When the means of education everywhere throughout our country shall be as free as the air we breathe; when every family shall have its Bible; then, and not till then, shall we exert our proper influence on the cause of man; then, and not till then, shall we be prepared to stand forth between the oppressor and the oppressed, and say to the proud wave of domination: "Thus far shalt thou come, and no farther."

Francis Wayland, New York, 1796-1865.

77. The True Monument.

No arch nor column in courtly English, or courtlier Latin, sets forth the deeds and the worth of the Father of his country; he needs them not; the unwritten benediction of millions cover all the walls.* No gilded dome swells from the lowly roof to catch the morning or evening beam; but the love and gratitude of united America settle upon it in one eternal sunshine.

Edw. Everett, Mass., 1794-1865.

* At Mt. Vernon.

78. Beauty.

Beauty is the mark God sets on virtue. Every natural action is graceful. Every heroic action is also decent, and causes the place and the bystanders to shine.
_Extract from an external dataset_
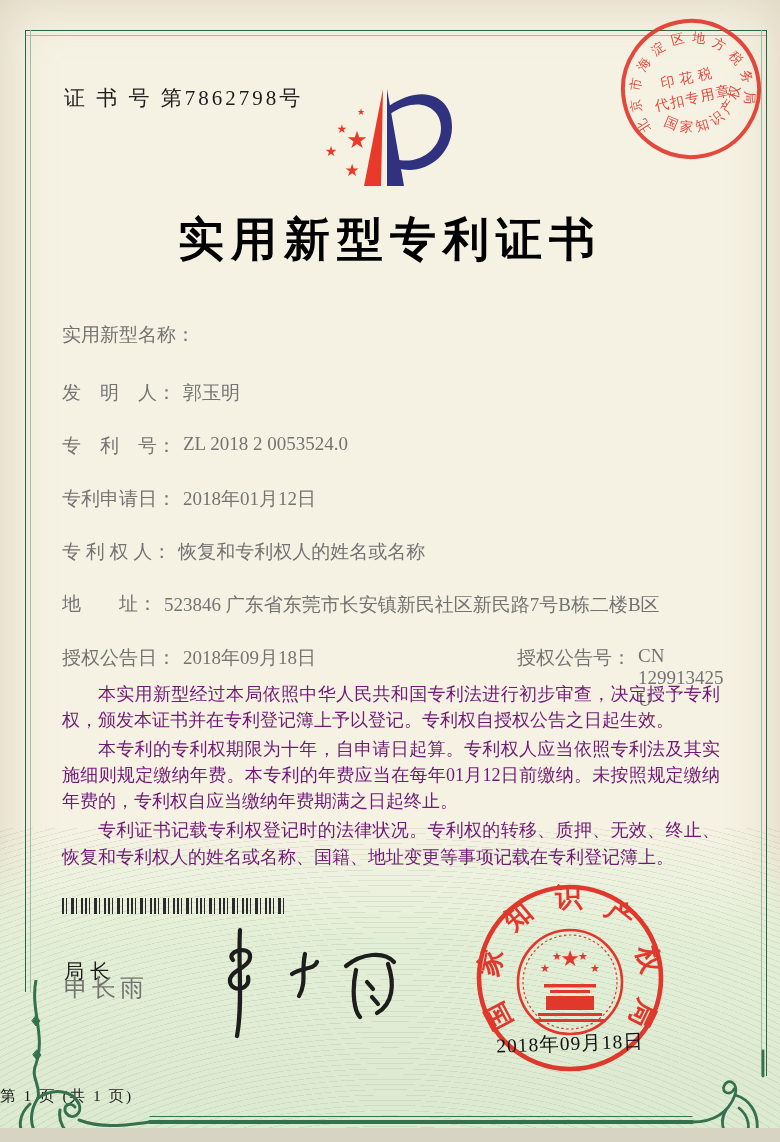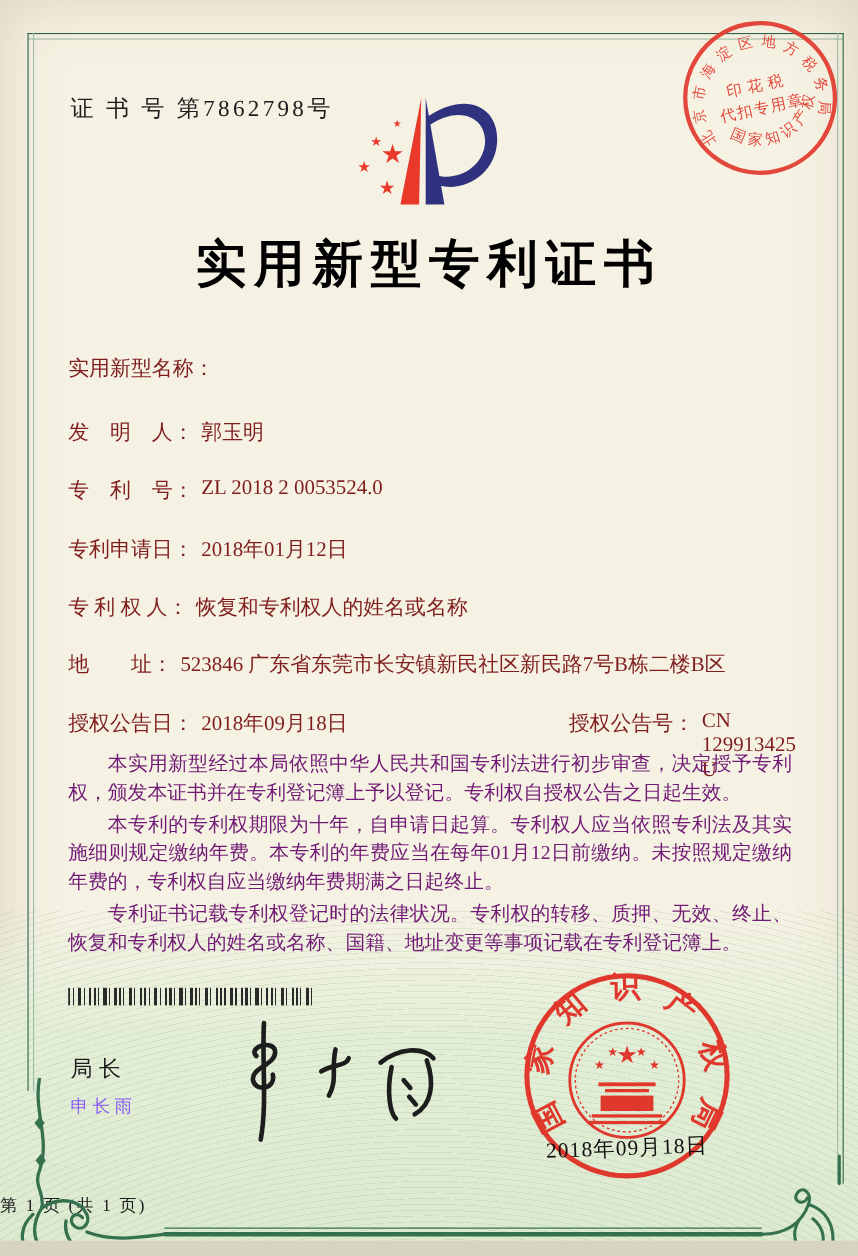"实用新型名称：" .f { color: #7f1d1d -> #737373 }
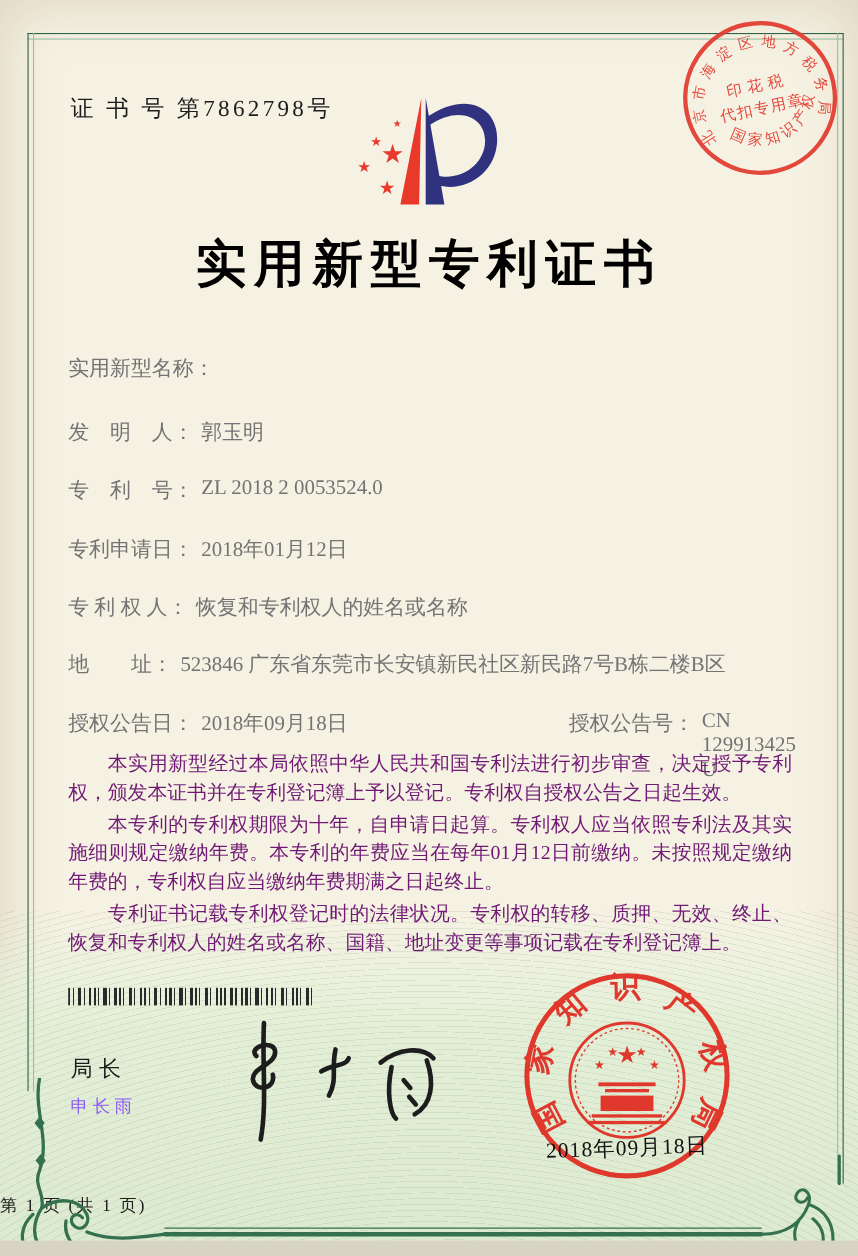"申长雨" .signer-name { color: #8b5cf6 -> #737373; font-size: 16px -> 24px; top: 996px -> 972px }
R. W. Emerson, Mass., 1803—.

79. Benevolence,

How easy it is for one benevolent being to diffuse pleasure all around him; and how truly is a kind heart a fountain of gladness, making everything in its vicinity to freshen into smiles.

W. Irving, New York, 1783-1859.

80. Light and Sunshine

Don't keep a solemn parlor, into which you go but once a month with your parson or sewing society. Hang around your walls pictures, which shall tell stories of mercy, hope, courage, faith, and charity. Make your living room the largest and most cheerful in the house. Let the place be such that when your boy has gone to distant lands, or even when, perhaps, he clings to a single plank in the lone waters of the wide ocean, the thought of the still homestead shall come across the desolation, bringing always light, hope, and love. Have no dungeon about your house, no room you never open, no blinds that are always shut.

Donald G. Mitchell (lk Marvel), Conn., 1822-.

81. Greatness Promoted.

A great man is always willing to be little. Whilst he sits on the cushion of advantages he goes to sleep. When he is pushed, tormented, defeated, he has a chance to learn something; he has been put on his wits, on his manhood; he has gained facts; learns his ignorance; is cured of the insanity of conceit; has got moderation and real skill. The wise man always throws himself on the side of his assailants. It is more to his interest than it is theirs to find his weak point. The wound cicatrizes, and falls off from him like a dead skin, and when they would triumph, lo, he has passed on invulnerable. As long as all that is said is against me, I feel a certain assurance of success. But as soon as honeyed words of praise are spoken for me, I feel as one that lies unprotected before his enemies.

R. W. Emerson, Mass., 1803-.

82. Good Advice.

Be careful that you do not commend yourselves. It is a sign that your reputation is small and sinking if your own tongue must praise you; and it is fulsome and unpleasing to others to hear such commendations. Speak well of the absent whenever you have a suitable opportunity. Never speak ill of them, or anybody, unless you are sure they deserve it, and unless it is necessary for their amendment or for the safety and benefit of others. Sir Matthew Hale, England, 1609-1676.